I examined the body for rigor mortis, to determine when death had set in. I checked for lividity, or bruise-like pools of blood in the parts of the body lying closest to the ground. I looked at his position and surroundings – the only sand on his body was under his fingers, so nobody had moved him around. He had died sometime during the previous evening or night, I concluded, after falling off his bike and smashing to the ground below with incredible force.

The police officers clambered back up to the van to get a blanket to cover him up with. We called a mortician. I stayed down below, along with the body and my colleague from the traffic accident department.
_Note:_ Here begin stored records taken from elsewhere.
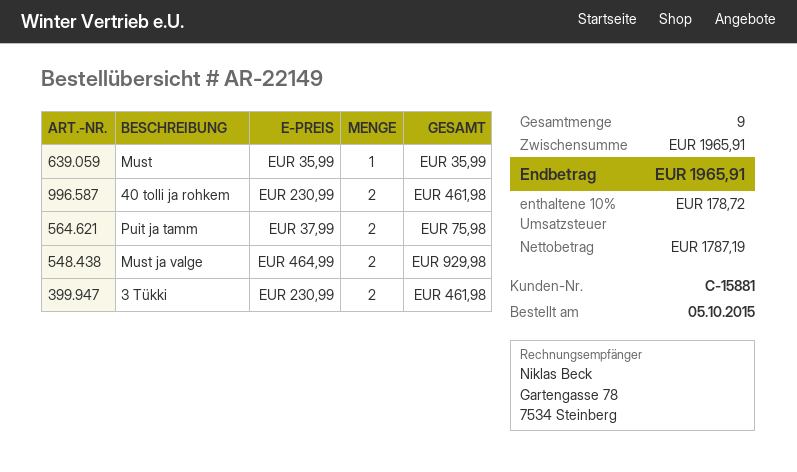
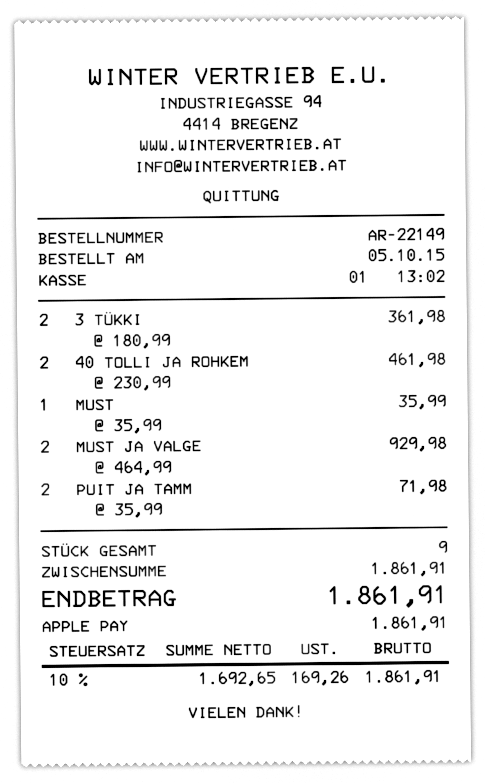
Puit ja tamm: 2 x 37.99 = 75.98 -> 2 x 35.99 = 71.98
3 Tükki: 2 x 230.99 = 461.98 -> 2 x 180.99 = 361.98
subtotal: 1965.91 -> 1861.91
net: 1787.19 -> 1692.65
tax: 10% = 178.72 -> 10% = 169.26
total: 1965.91 -> 1861.91

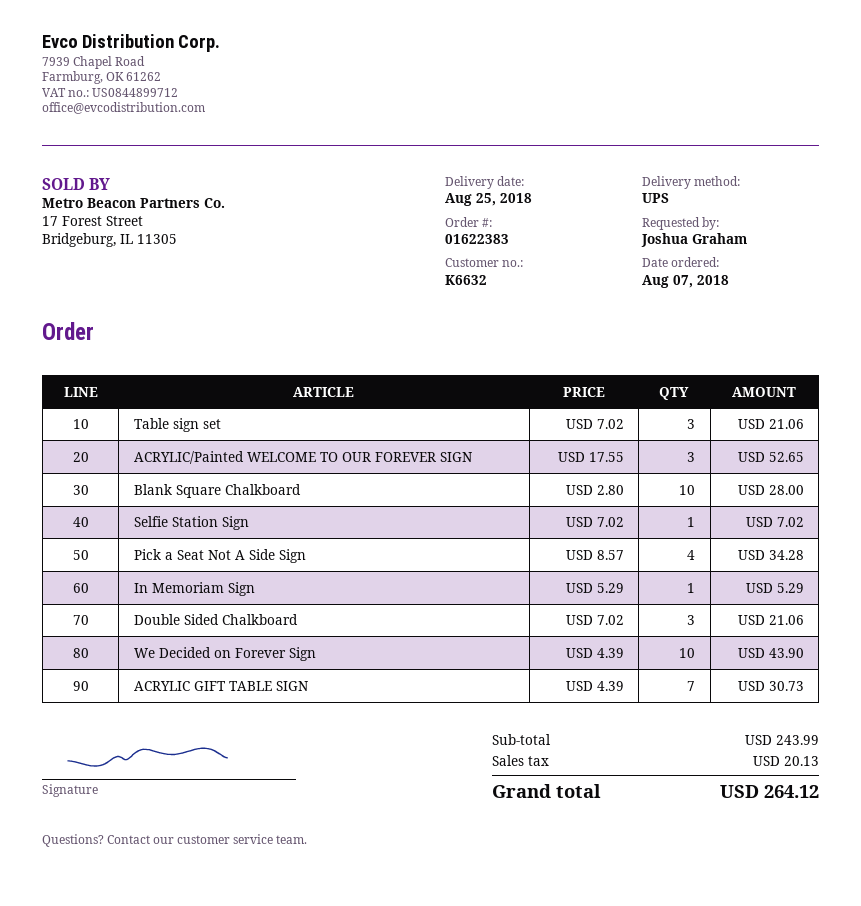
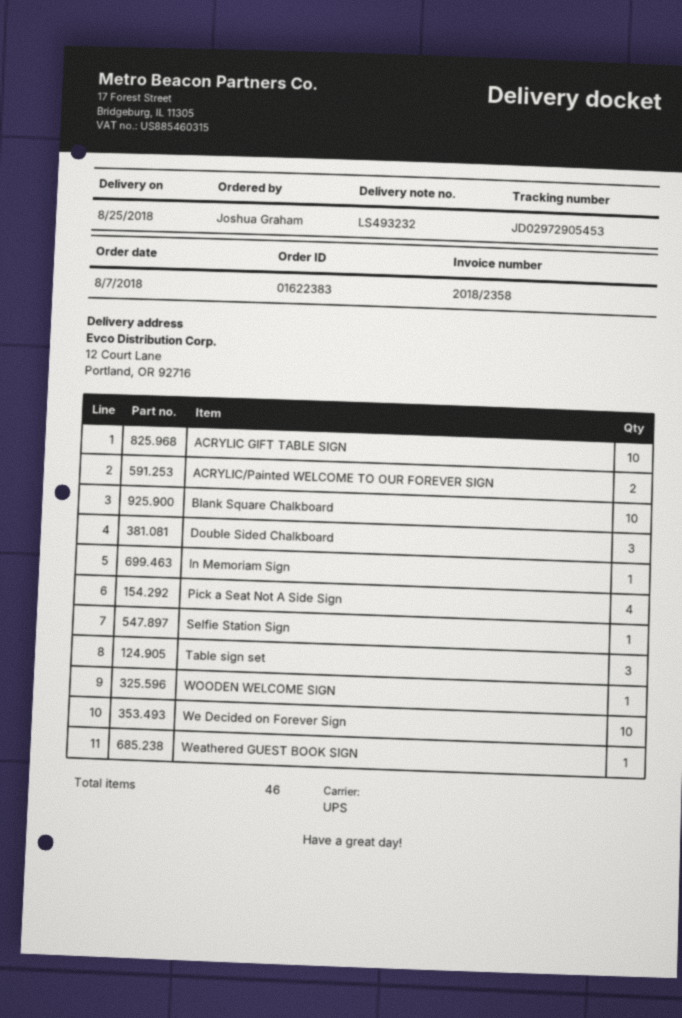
ACRYLIC/Painted WELCOME TO OUR FOREVER SIGN: 3 -> 2
ACRYLIC GIFT TABLE SIGN: 7 -> 10
WOODEN WELCOME SIGN: none -> 1
Weathered GUEST BOOK SIGN: none -> 1

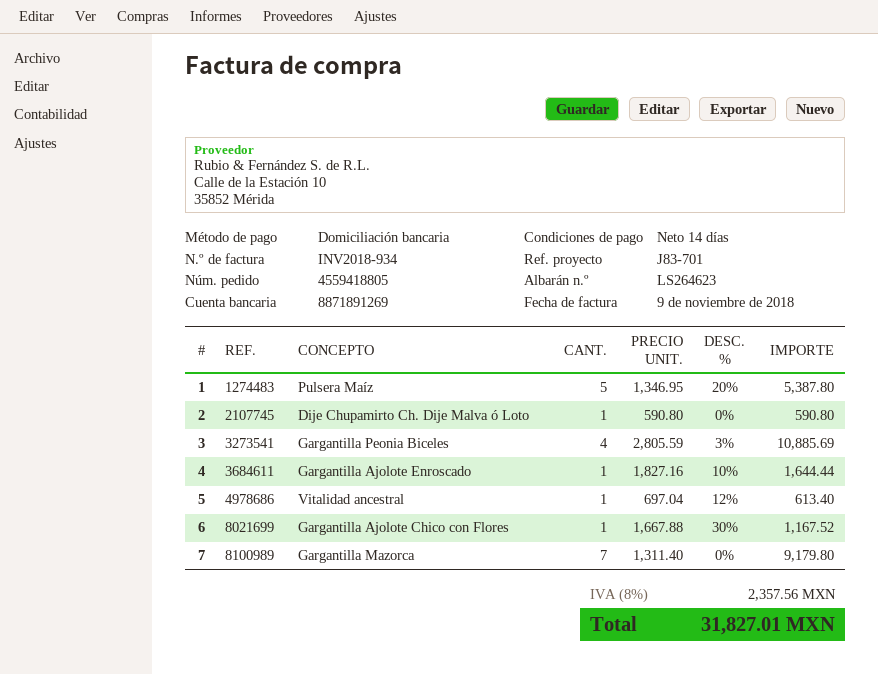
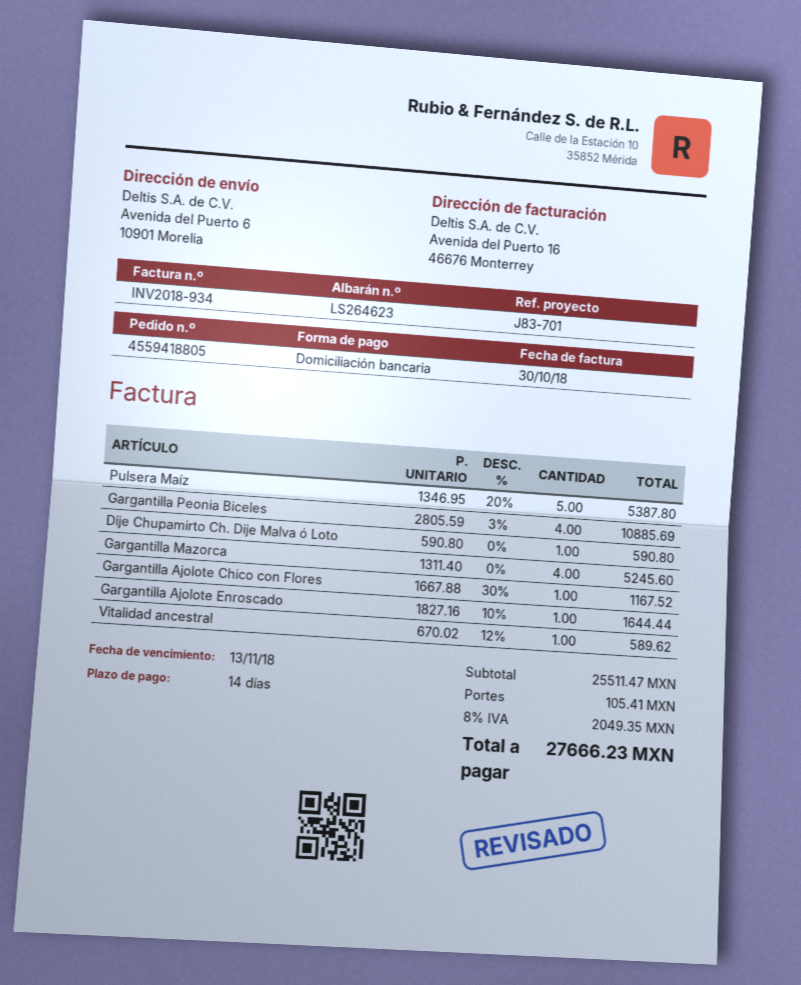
invoice date: 2018-11-09 -> 2018-10-30
Vitalidad ancestral: 1 x 697.04 - 12% = 613.40 -> 1 x 670.02 - 12% = 589.62
Gargantilla Mazorca: 7 x 1311.40 = 9179.80 -> 4 x 1311.40 = 5245.60
shipping: none -> 105.41
tax: 8% = 2357.56 -> 8% = 2049.35
total: 31827.01 -> 27666.23

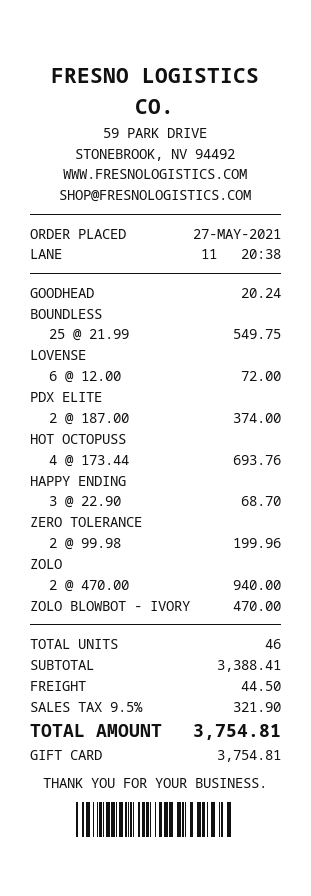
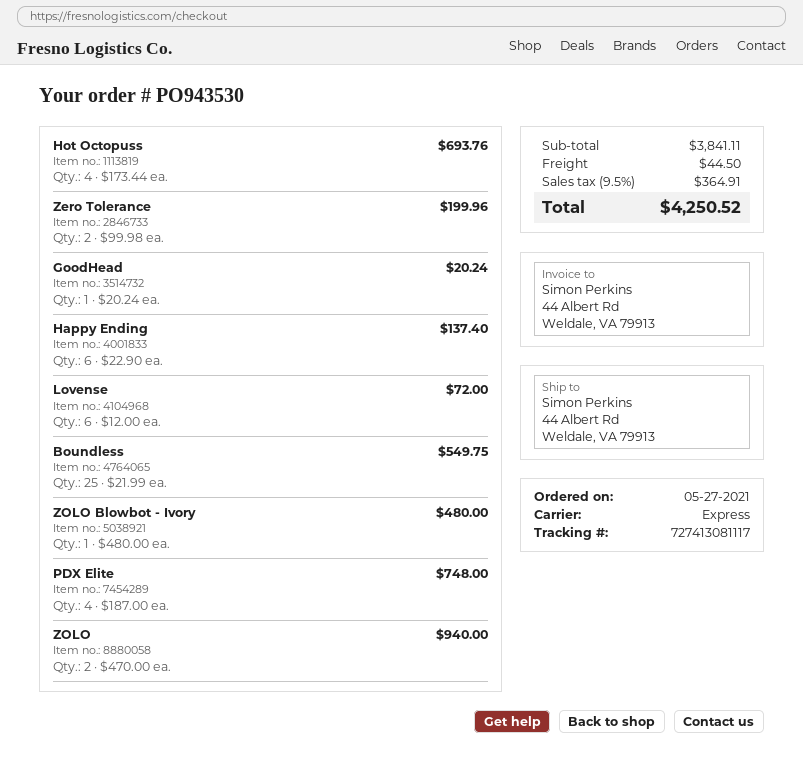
PDX ELITE: 2 x 187.00 = 374.00 -> 4 x 187.00 = 748.00
HAPPY ENDING: 3 x 22.90 = 68.70 -> 6 x 22.90 = 137.40
ZOLO BLOWBOT - IVORY: 1 x 470.00 = 470.00 -> 1 x 480.00 = 480.00
subtotal: 3388.41 -> 3841.11
tax: 9.5% = 321.90 -> 9.5% = 364.91
total: 3754.81 -> 4250.52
Just at that moment, the sun came up. We were standing at the edge of a field of wheat: a light mist hung in the air, the birds started chirping and the sideways light lent the landscape an almost dreamlike quality. My colleague saw the look on my face. “Breathtaking, isn’t it?” he said. We were surrounded by the beauty of nature, a vision of glory and serenity, while beside us a young man lay dead. I thought of his family, perhaps a wife and children, who in all likelihood were anxious because he hadn’t returned home that night. I knew that the police were on their way to bring the news of his death. I knew he would have died instantly, and although I really should always remain objective, I do remember finding it a comforting thought. I’ve examined plenty of bodies, and usually their deaths seem quite distant to me. I’ve learned to keep my barriers up and avoid getting too emotional about what I see. But on that sunlit morning, something was different. The magnificence of the surroundings transported me away from the situation, while at the same time drawing me further into it. I was suddenly struck by how utterly unpredictable life is, by the realisation that it is completely up to chance whether we live to see another day. This is how things can go, I thought: it was pleasant weather, this man went out for a ride on his bike … and just never came back. And he died somewhere out of sight, with the traffic passing by, invisible to the world. It hit me hard, and I found it somehow symbolic of the indifference of the universe. A man dies, but the world keeps turning, and the sun rises once again.

Despite the tragedy, I didn’t find it a troubling thought. On the contrary, the sun emerging above the fields imparted a sense of consolation: death is such a central part of our existence, it can exist in the very midst of life.’